Design and construction
- Architects: Viktor Andreyev, Kaleriya Kislova

Website
- www.inyalakehotel.com

= Inya Lake Hotel =

Hotel in Yangon, Myanmar

Inya Lake Hotel (အင်းလျားလိတ်ဟိုတယ်) is a historic hotel located on the shore of Inya Lake in Mayangon Township, Yangon, Myanmar. The hotel covers 27 acres of tropical gardens and is known for its Soviet-era modernist architecture and lakeside location.

== History ==
The hotel was built between 1958 and 1962 as a gift from the Soviet Union during Soviet Premier Nikita Khrushchev's visit to Myanmar. It was designed by Soviet architects Viktor Andreyev and Kaleriya Kislova, with Soviet modernist elements adapted to Myanmar's tropical climate.

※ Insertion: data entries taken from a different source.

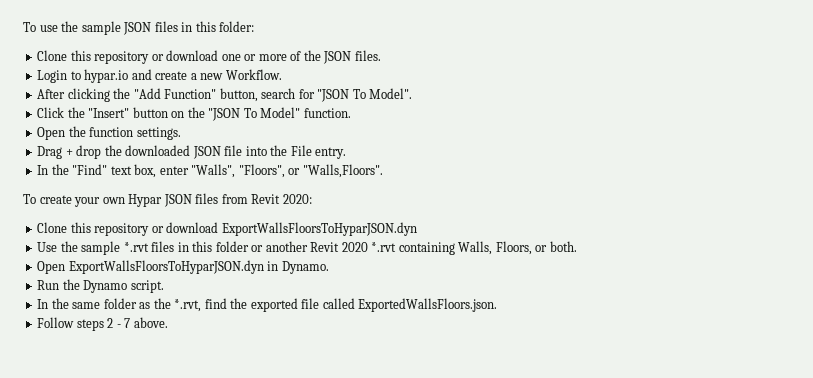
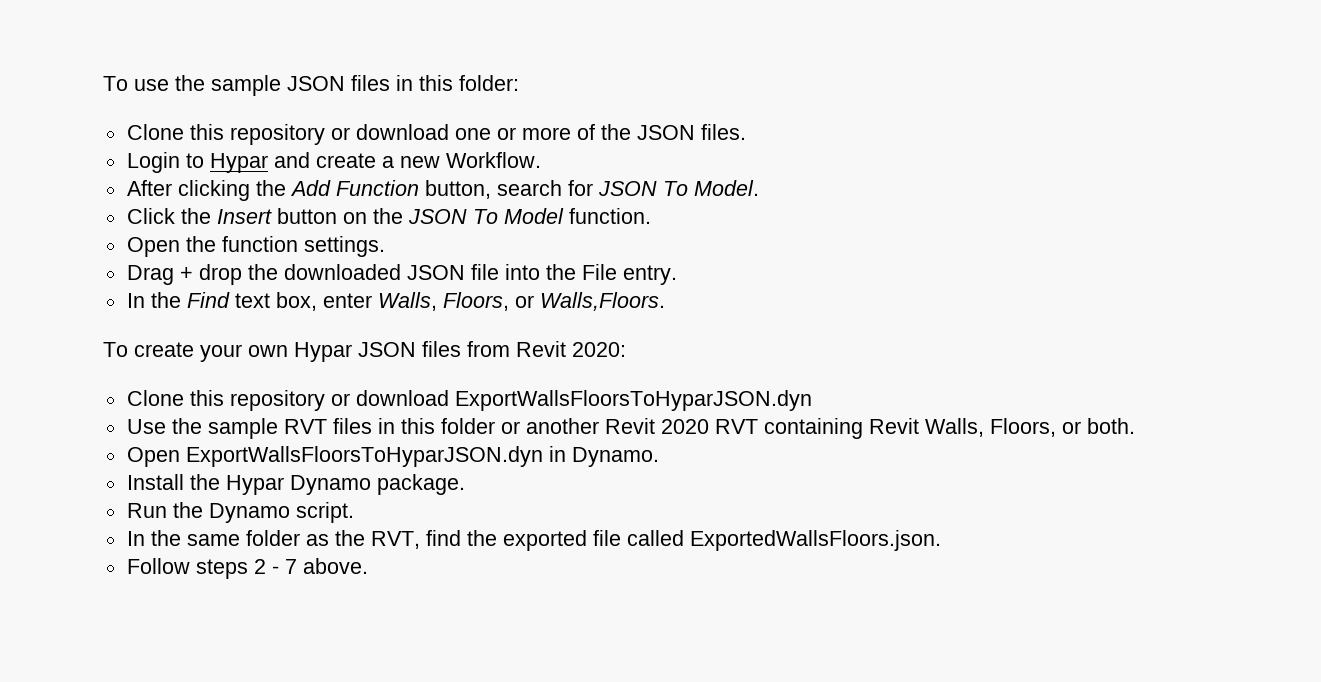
- Login to hypar.io and create a new Workflow.
+ Login to Hypar and create a new Workflow.
- After clicking the "Add Function" button, search for "JSON To Model".
+ After clicking the Add Function button, search for JSON To Model.
- Click the "Insert" button on the "JSON To Model" function.
+ Click the Insert button on the JSON To Model function.
- In the "Find" text box, enter "Walls", "Floors", or "Walls,Floors".
+ In the Find text box, enter Walls, Floors, or Walls,Floors.
- Use the sample *.rvt files in this folder or another Revit 2020 *.rvt containing Walls, Floors, or both.
+ Use the sample RVT files in this folder or another Revit 2020 RVT containing Revit Walls, Floors, or both.
+ Install the Hypar Dynamo package.
- In the same folder as the *.rvt, find the exported file called ExportedWallsFloors.json.
+ In the same folder as the RVT, find the exported file called ExportedWallsFloors.json.

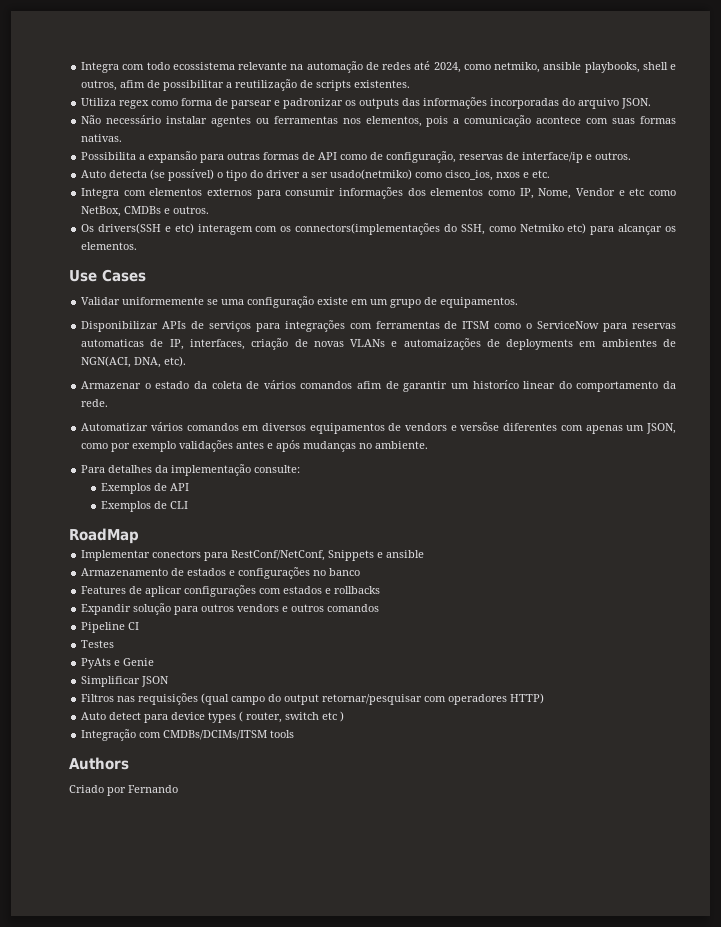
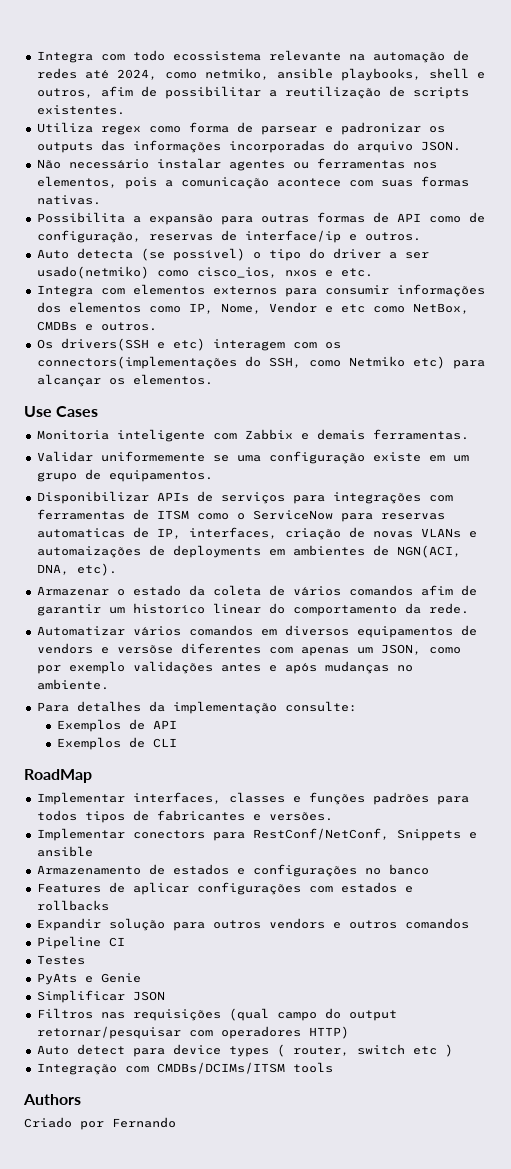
+ Monitoria inteligente com Zabbix e demais ferramentas.
+ Implementar interfaces, classes e funções padrões para todos tipos de fabricantes e versões.

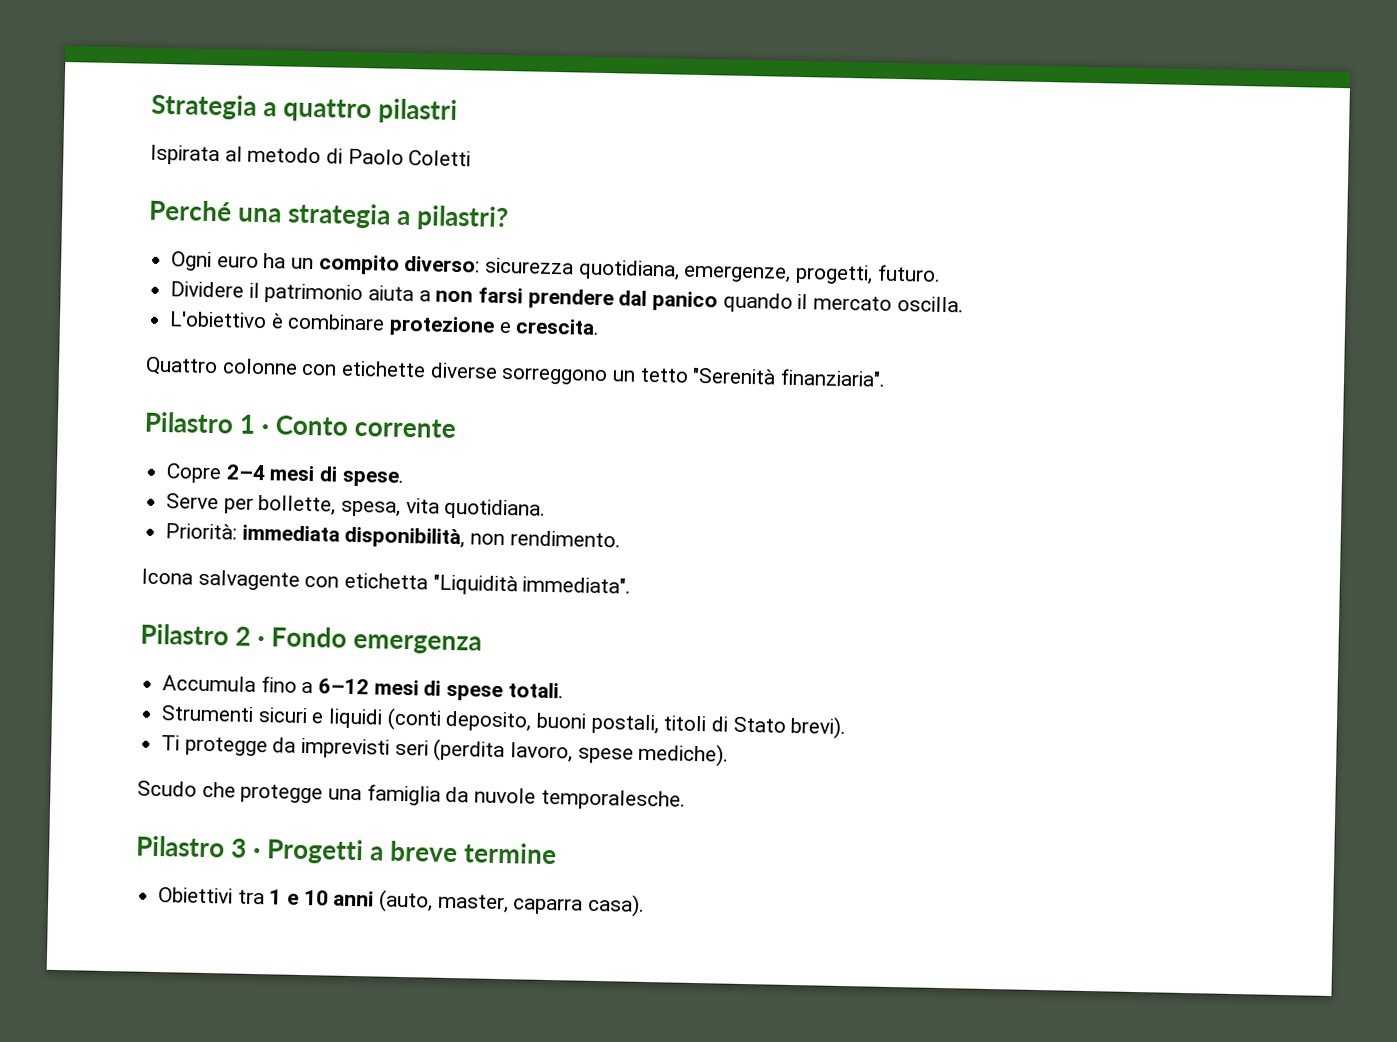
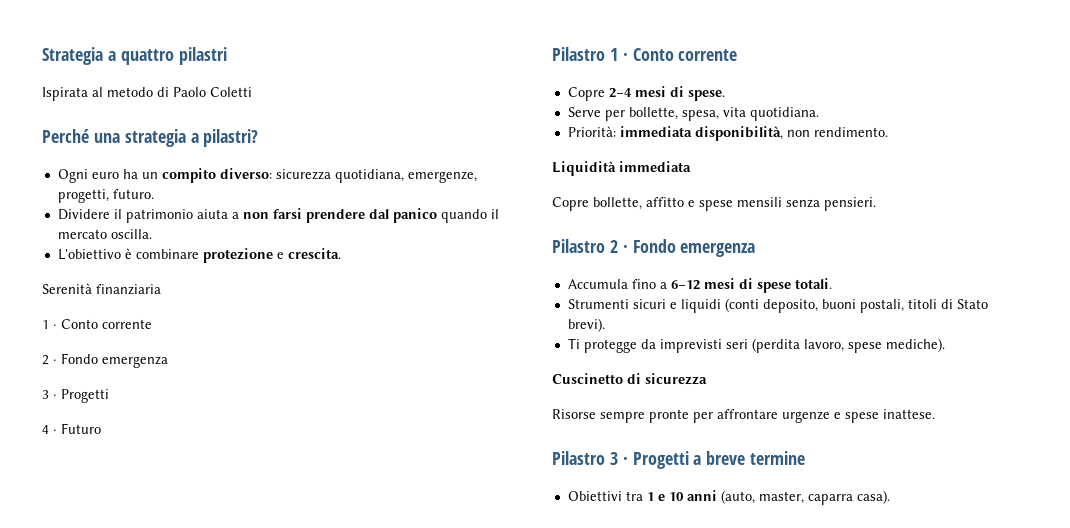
- Quattro colonne con etichette diverse sorreggono un tetto "Serenità finanziaria".
+ Serenità finanziaria
+ 1 · Conto corrente
+ 2 · Fondo emergenza
+ 3 · Progetti
+ 4 · Futuro
- Icona salvagente con etichetta "Liquidità immediata".
+ Liquidità immediata
+ Copre bollette, affitto e spese mensili senza pensieri.
- Scudo che protegge una famiglia da nuvole temporalesche.
+ Cuscinetto di sicurezza
+ Risorse sempre pronte per affrontare urgenze e spese inattese.

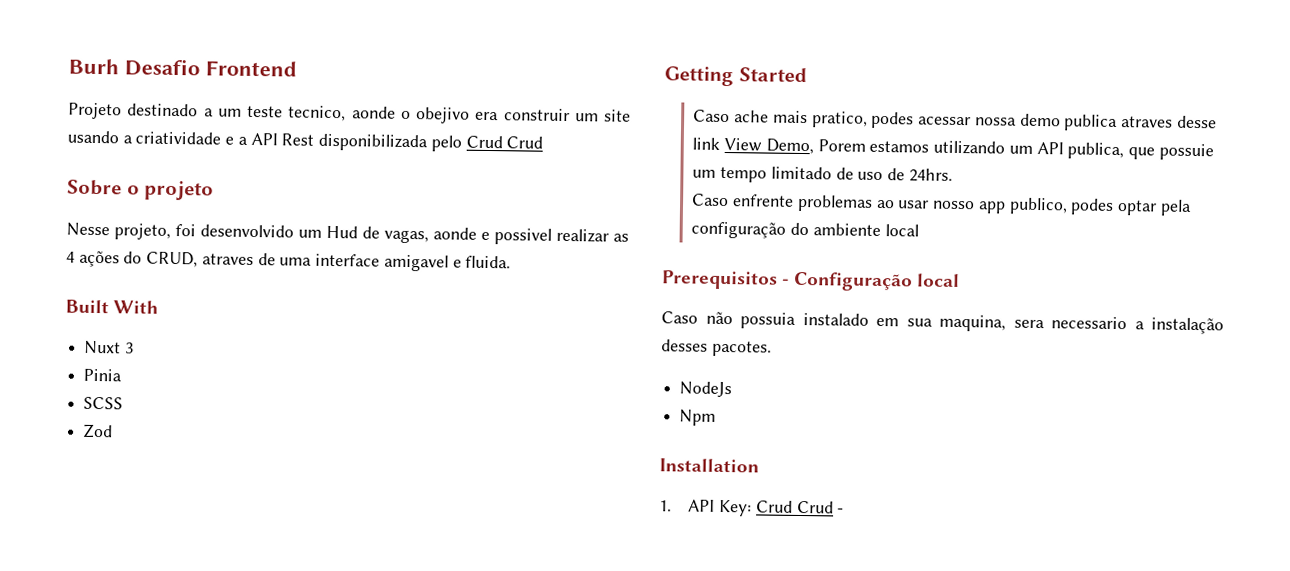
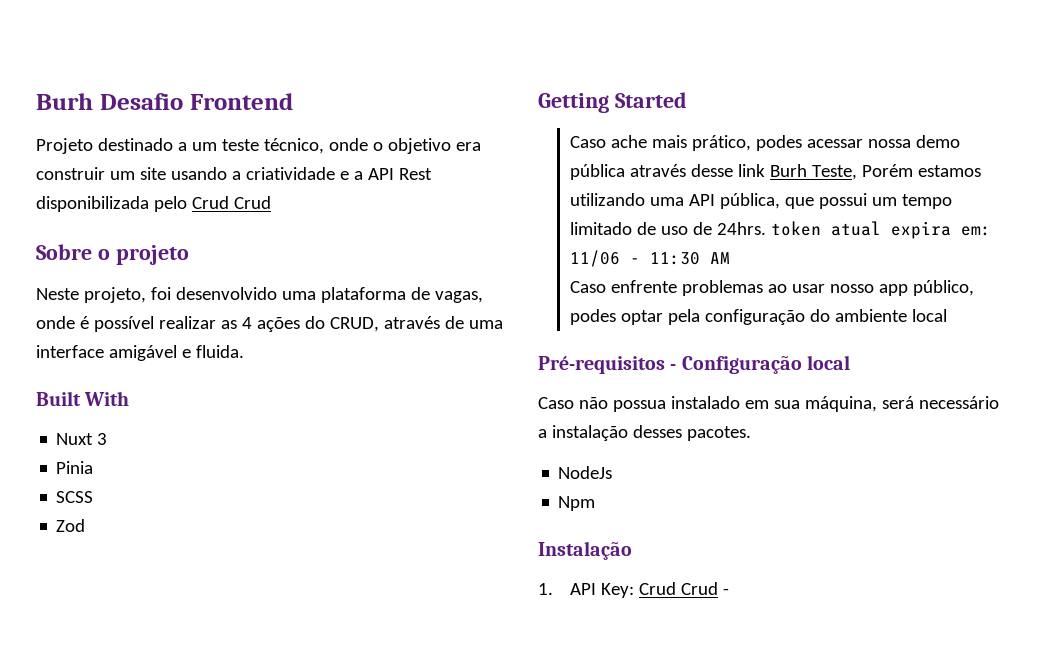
- Projeto destinado a um teste tecnico, aonde o obejivo era construir um site usando a criatividade e a API Rest disponibilizada pelo Crud Crud
+ Projeto destinado a um teste técnico, onde o objetivo era construir um site usando a criatividade e a API Rest disponibilizada pelo Crud Crud
- Nesse projeto, foi desenvolvido um Hud de vagas, aonde e possivel realizar as 4 ações do CRUD, atraves de uma interface amigavel e fluida.
+ Neste projeto, foi desenvolvido uma plataforma de vagas, onde é possível realizar as 4 ações do CRUD, através de uma interface amigável e fluida.
- Caso ache mais pratico, podes acessar nossa demo publica atraves desse link View Demo, Porem estamos utilizando um API publica, que possuie um tempo limitado de uso de 24hrs.
+ Caso ache mais prático, podes acessar nossa demo pública através desse link Burh Teste, Porém estamos utilizando uma API pública, que possui um tempo limitado de uso de 24hrs. token atual expira em: 11/06 - 11:30 AM
- Caso enfrente problemas ao usar nosso app publico, podes optar pela configuração do ambiente local
+ Caso enfrente problemas ao usar nosso app público, podes optar pela configuração do ambiente local
- Prerequisitos - Configuração local
+ Pré-requisitos - Configuração local
- Caso não possuia instalado em sua maquina, sera necessario a instalação desses pacotes.
+ Caso não possua instalado em sua máquina, será necessário a instalação desses pacotes.
- Installation
+ Instalação

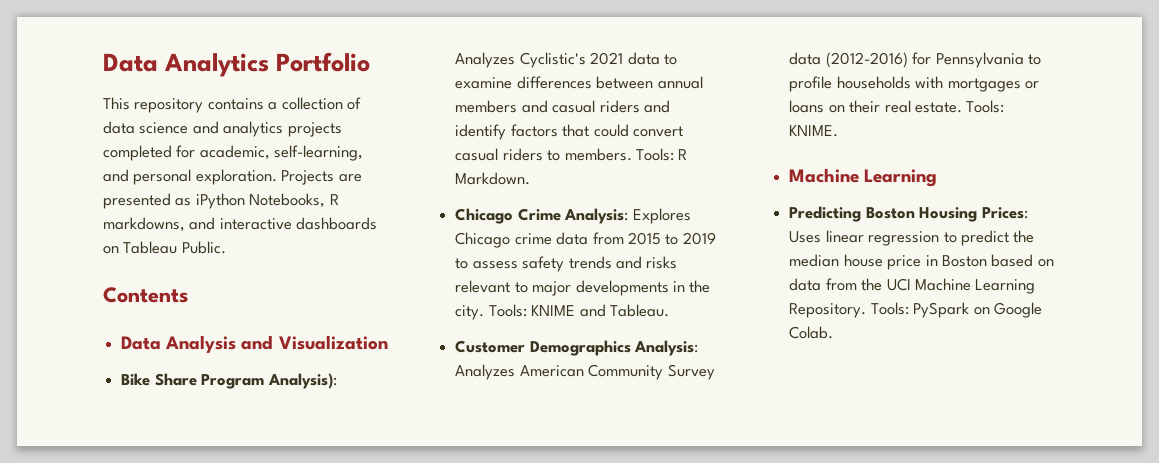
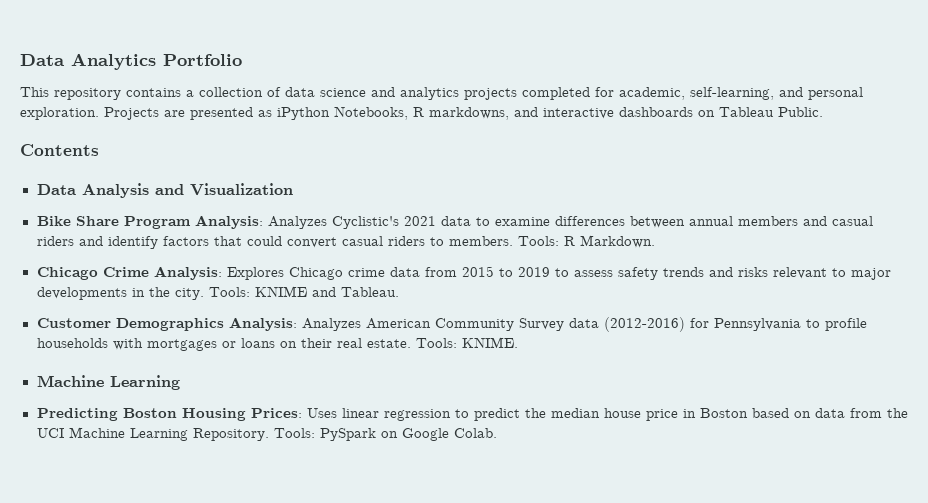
- Bike Share Program Analysis): Analyzes Cyclistic's 2021 data to examine differences between annual members and casual riders and identify factors that could convert casual riders to members.
+ Bike Share Program Analysis: Analyzes Cyclistic's 2021 data to examine differences between annual members and casual riders and identify factors that could convert casual riders to members.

The hotel has features common to Soviet sanatorium architecture, with a large entrance portico and a rooftop structure resembling a steamship funnel. An annex building at the rear of the hotel contains spaces for events and banquets, similar to Soviet-era "House of Culture" buildings.

In 1990, hotelier Adrian Zecha led renovations and upgrades to the hotel's facilities.

In 1995, Renaissance Hotels, part of Marriott International, took over management of the hotel.

In 2002, Thailand-based Dusit Hotels & Resorts assumed management of the hotel.